Background: California’s Preparedness
While California is synonymous with earthquake country, the state is vulnerable to many natural disasters, including floods, firestorms and tsunamis. Also, L.A. is considered a major terrorist target.
California is generally regarded as one of the best-prepared states in the nation. The state Department of Transportation has spent billions of dollars retrofitting 2,100 freeway overpasses since the 1989 Loma Prieta earthquake collapsed the San Francisco-Oakland Bay Bridge. Less than 100 are left. Strict building codes have forced the owners of virtually all of L.A.’s 8,700 old masonry buildings to reinforce them to withstand earthquakes at least as strong as the 1994 Northridge temblor.

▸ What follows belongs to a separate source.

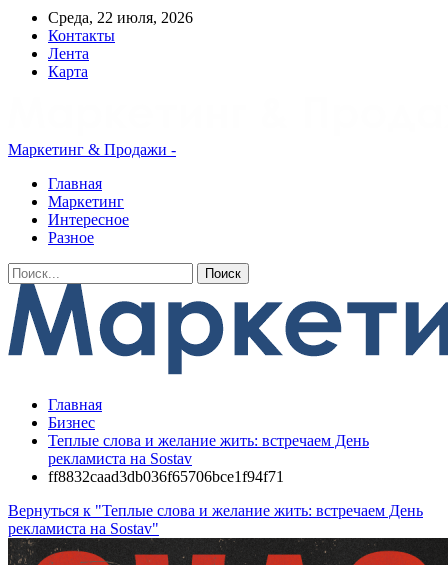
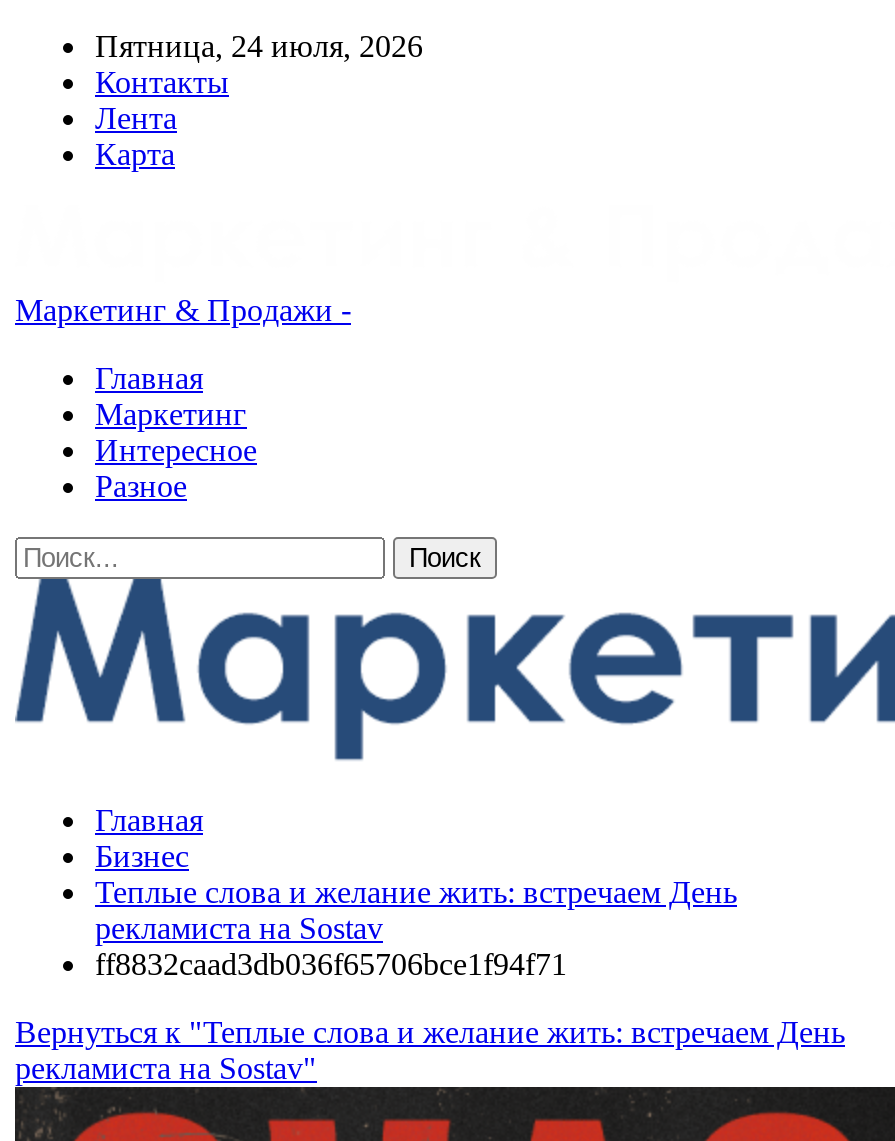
- Среда, 22 июля, 2026
+ Пятница, 24 июля, 2026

But state and local governments have not spent the billions necessary to fully protect the state’s water supply, which is threatened with major levee breaks in the Central Valley and potential ruptures of major pipelines that cross fault zones. That’s just for an earthquake. The ports of Los Angeles and Long Beach are considered vulnerable to a terrorist attack, such as a “dirty” radioactive bomb. The federal government has only made a small down payment of $25 million towards securing the ports.
Supporting More Government Spending
A catastrophe in Los Angeles, with such a huge economy and its role as a receiving point for much of the nation’s imported goods, would place strains on the rest of the country.
“We are now looking at scenarios where the damage to a region like Los Angeles would be catastrophic, rivaling what we’ve seen in Sumatra or New Orleans,” said Tom Jordan, director of the Southern California Earthquake Center at the University of Southern California.
Food, water supplies and fuel must be stored at key locations, first responders must be better trained and emergency communications equipment upgraded. Just making sure different first-responding agencies can talk to each other will cost more than $1 billion nationwide, but this is money that disaster experts say must be spent to prevent more significant loss of life.
Opposing More Government Spending
Advocates of limited government say that while some money must be spent on disaster preparedness, there simply isn’t enough to protect against every contingency, especially in the wake of Katrina.
“The big concern here is that this truly critical emergency will attract billions in spending on ‘me-too’ opportunistic emergencies that will overwhelm federal spending,” said William Ahern, spokesman for the Tax Foundation. “The key is to prioritize the areas of greatest risk for critical emergencies and fund only those.”
Anti-tax and limited government advocates say another focus must be to have state and local governments and the private sector share some of the costs. “The federal government and maybe some state governments are probably bearing too much of the burden,” said Stephen Slivinski, director of budget studies for the Cato Institute.
Outlook: More Funds
Such a sentiment is not politically popular, especially after the botched government response to Katrina. It’s likely that billions of dollars will be spent in coming years to gird against major disasters.
President Bush has ordered a review of disaster plans for all major American cities, presumably setting in motion more federal funding. But will those funds be effective?
After the Sept. 11 terrorist attacks, funds were rushed to the states to beef up defenses and responses to terrorist attacks. But each state was guaranteed a minimum level of funding, meaning that Wyoming received many times more funding per capita than California. A more risk-based approach was not taken until early this year.